By Justin Boron
Kelley Gordy, 27, got some help removing junk from her yard this week.
Her neighborhood off Devonshire Drive in Jonesboro was part of a county-wide initiative to bring neighborhoods into compliance with the county's environmental codes.
A quarter of the way through the program - which began this spring and is aimed at sweeping all UN-incorporated streets in the next two years - county officials say they are pleased with the success.
Using volunteers, county employees, and prisoners incarcerated at the Clayton County Correctional Institution, the program intends to remedy environmental problems, where fines and warnings from code enforcement officers have come up short.
After a sweep of the neighborhood, code enforcers follow up to ensure that residents are keeping things how the county left them.
"So hopefully, they don't do it again," said Micky Camp, the warden for the Clayton County 225-inmate correctional institution in Lovejoy. "And that's kind of the goal, to teach people that they need to keep their property presentable."

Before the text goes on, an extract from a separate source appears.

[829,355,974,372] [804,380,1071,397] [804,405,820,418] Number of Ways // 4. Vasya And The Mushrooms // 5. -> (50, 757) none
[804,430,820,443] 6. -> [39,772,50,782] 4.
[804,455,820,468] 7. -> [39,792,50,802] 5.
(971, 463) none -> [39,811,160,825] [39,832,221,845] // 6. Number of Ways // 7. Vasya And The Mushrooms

Prisoners involved in the cleanup are serving the latter part of their sentences, making them less of a flight and security risk, he said.
County Commission Chairman Eldrin Bell said he hopes the overall effect will be an environment that not only improves the county's appearance but pushes the community to raise the standard of its actions.

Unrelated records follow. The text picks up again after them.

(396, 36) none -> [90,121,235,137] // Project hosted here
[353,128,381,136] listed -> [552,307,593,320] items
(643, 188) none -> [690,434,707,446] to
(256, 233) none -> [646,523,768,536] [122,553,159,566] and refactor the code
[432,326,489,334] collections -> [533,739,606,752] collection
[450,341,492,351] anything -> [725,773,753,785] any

"A cleaner county is a well-behaved county," he said.
Commissioner Virginia Gray, who helped spearhead a similar project six years ago, said she is elated Bell has the same vision as her.
"The response from citizens, who have called or e-mailed their gratitude, has helped us measure the success of the project. It is interesting that some of the apathetic, who missed the opportunity to participate and inquired about our return to the neighborhoods, also praise the project and applaud the outcome.
"We still have a long way to go, but the project has sparked community awareness for fostering and maintaining the beauty of our surroundings," she said.
The next neighborhoods to receive the Clean Sweep treatment are Pinecrest Forest in Commissioner Carl Rhodenizer's district and Chase Wood's in Commissioner Charley Griswell's district.